To determine whether the induction of Rbp4 by FSH was mediated by the cAMP-PKA pathway, we examined the effects of the cAMP analog 8-Br-cAMP and the PKA inhibitor H-89 on the induction of Rbp4 in granulosa cells. The treatment of cells with 500 μM 8-Br-cAMP showed a dramatic increase in Rbp4 expression, whereas 10 μM H-89 significantly prevented the induction of Rbp4 by FSH. Thus, the cAMP-PKA pathway likely participates in the induction of Rbp4 by FSH.
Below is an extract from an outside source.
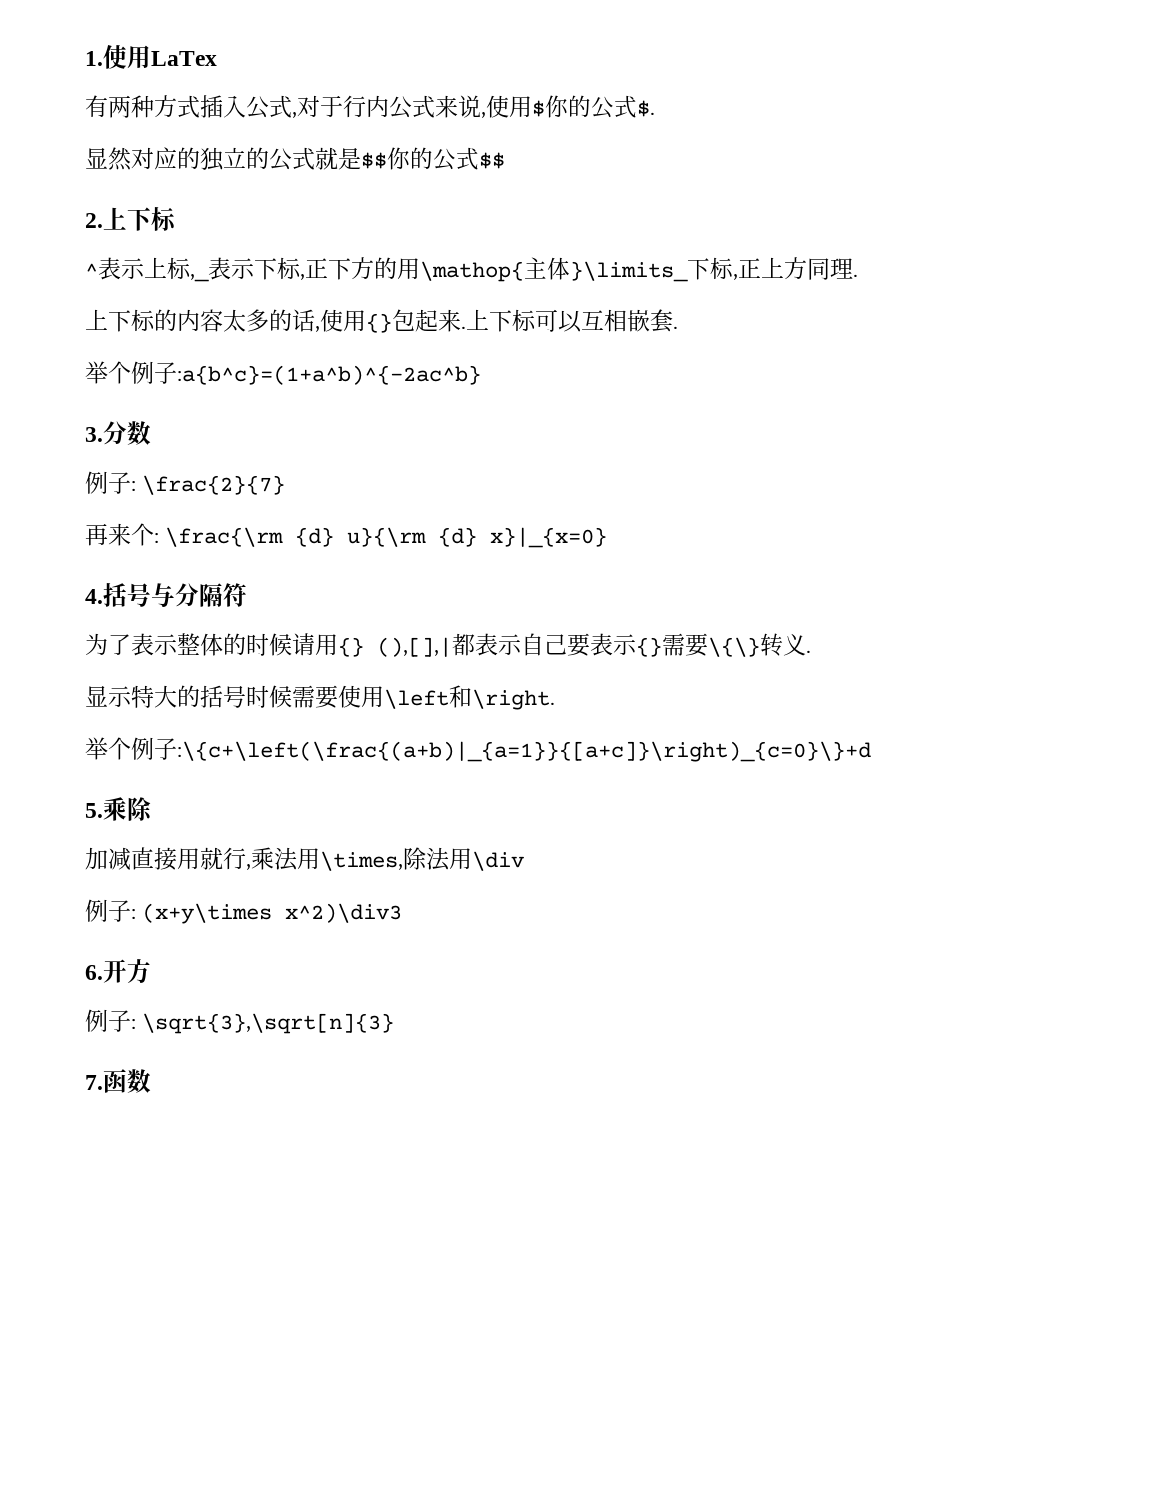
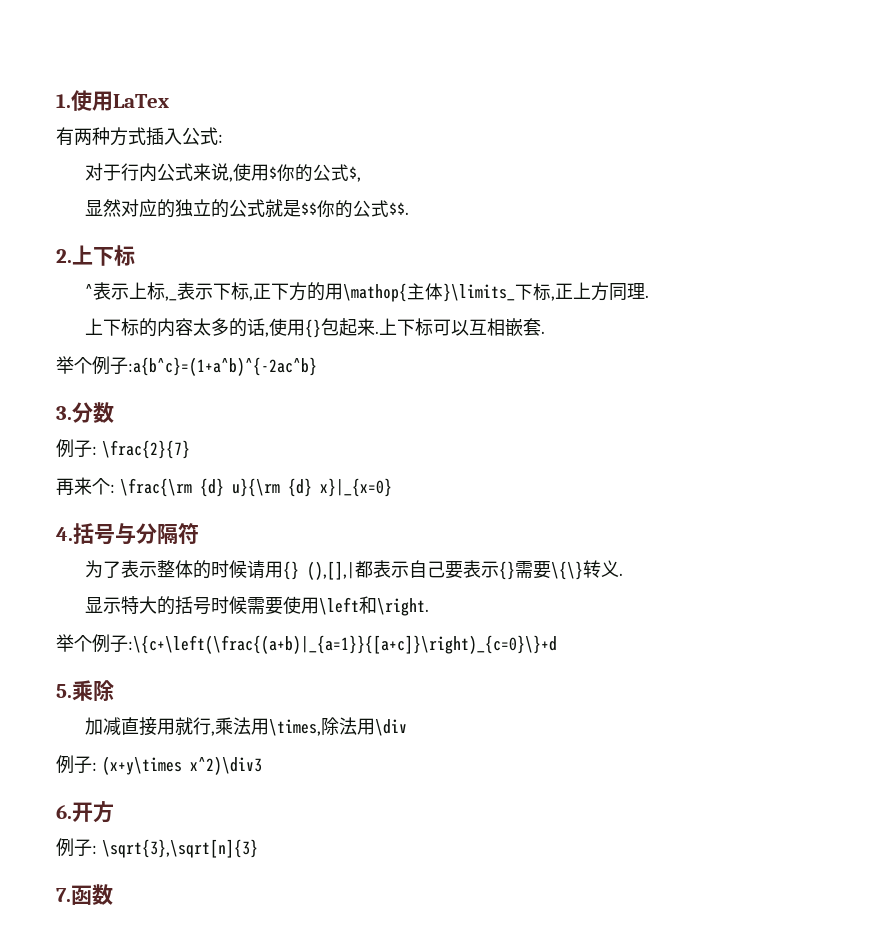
[292,112,297,118] , -> [218,134,223,143] : //
[637,100,655,117] $. -> [349,166,362,182] $,
[479,152,505,169] $$ -> [389,202,410,215] $$.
The cis-regulatory sequences of the mouse
Rbp4 gene contain a bipartite promoter, i.e., a proximal region necessary for basal expression and a distal segment that contains several binding sites for the structural HMGA1 proteins that are structural components of chromatin [
22,
38]. HMGA1 binds to the adenine thymine (AT)-rich regions of DNA, changes the structure of DNA and recruit transcription factors to the promoter, and facilitates gene transcription [
39]. There are several AT-rich motifs homologous to the binding sites of HMGA1 in the promoter region of mouse
Rbp4, and HMGA1 proteins can bind upstream sequences of the
Rbp4 promoter. In the present study,
Hmga1 was sensitive to FSH and this response was prevented by the PKA inhibitor H-89; whereas the knockdown of
Hmga1 with siRNA resulted in a dramatic loss of FSH-induced
Rbp4 expression. In addition, HMGA1 can interact with SF-1 and LRH-1 and recruit them to the complex [
22]. In the present study, the depletion of SF-1 and LRH-1 resulted in a dramatic loss of FSH-induced
Rbp4 expression. SF-1 was shown to be expressed at higher levels in theca cells, and also found in granulosa cells; whereas LRH-1 expression was found to be abundant and highly restricted to the granulosa cells of developing follicles [
40,
41]. Consistent with our data, the two transcription factors were shown to be induced in granulosa cells by FSH/cAMP through the activation of PKA [
40,
41], as cAMP signals are mediated largely via PKA [
33] and can be elevated in granulosa cells by FSH [
42,
43] or LH [
44]. Thus, the expression of ovarian
Rbp4 was likely regulated by FSH via the cAMP-PKA pathway, involving HMGA1, SF-1, and LRH-1.